Although Mr. Fitzergerald took a lot of care choosing his words, he should have taken a closer look at Buchner’s original text so he would not have been misinformed. The beautiful language which he says was “butchered” by the phrase “C’mon, they’re calling,” is in fact not butchered, as it is Buchner’s text. The “visions, drunkenness, and violence” which Fitzgerald says is used to manifest the creation of PTSD are all textual. In fact, Buchner even gives the local bar a name in his text, which is where one of the fights occur. Moreover, while it is true Buchner “offers no symptoms of PTSD,” it is also true that his play was not completed upon his death.

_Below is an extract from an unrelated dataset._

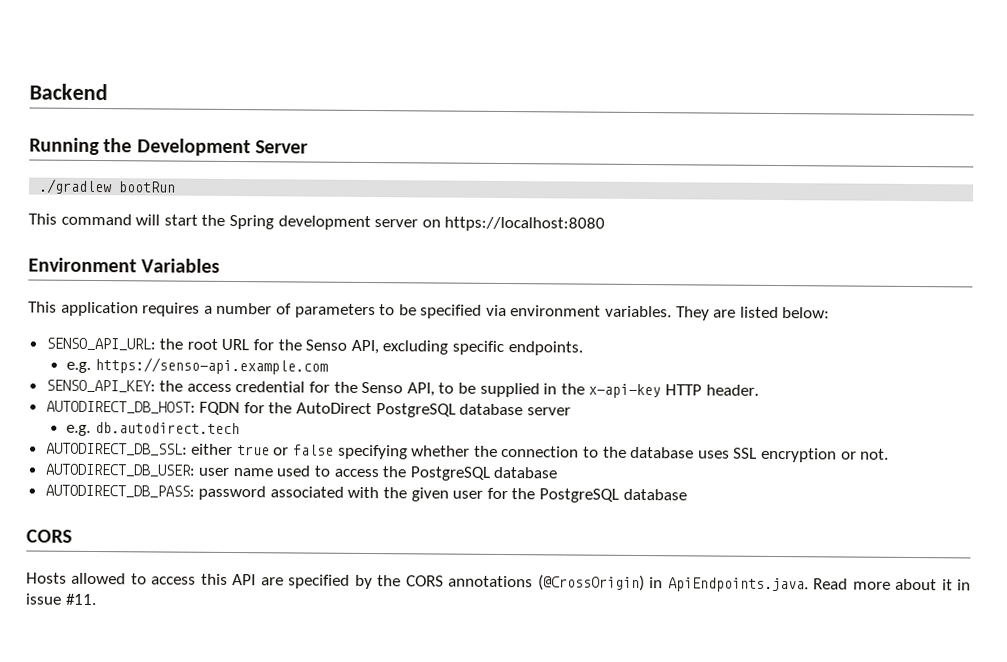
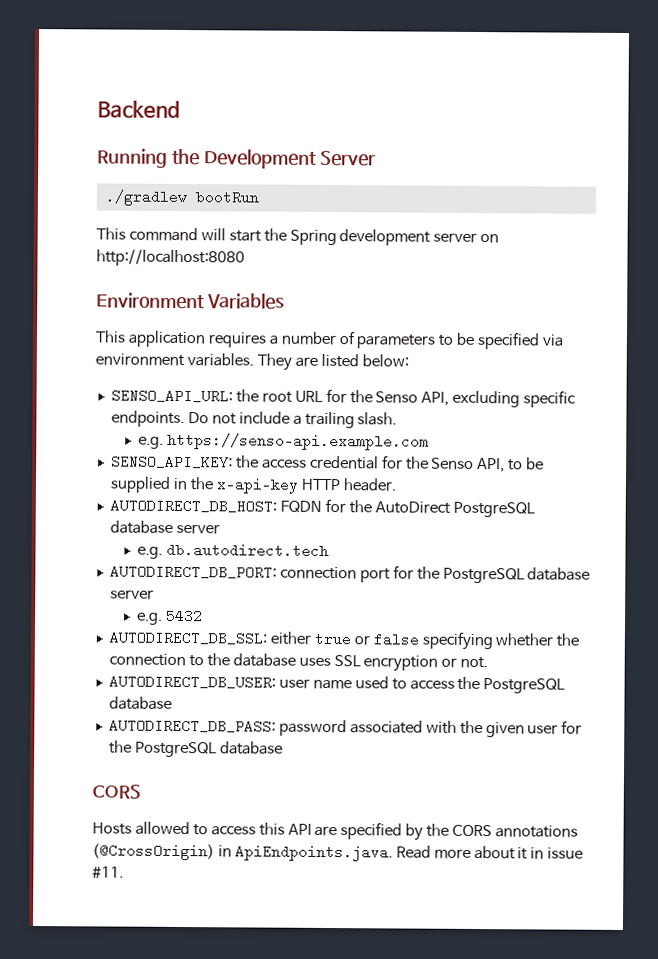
[444,216,606,232] https://localhost:8080 -> [96,249,245,267] http://localhost:8080
(583, 348) none -> [187,411,398,429] Do not include a trailing slash.
(240, 428) none -> [109,564,591,584] [109,589,154,600] [136,608,203,625] // AUTODIRECT_DB_PORT: connection port for the PostgreSQL database server // e.g. 5432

There is also much evidence which suggests that PTSD, although not diagnosed, did exist upon the time that Buchner wrote Woyzeck. Maybe Fitzgerald should have spent more time actually watching the show, and not with his pen and his pad.

Perhaps if Fitzgerald and Pierre had a true understanding of Buchner’s original text, they would not have tried to make their “academic knowledge” known by all.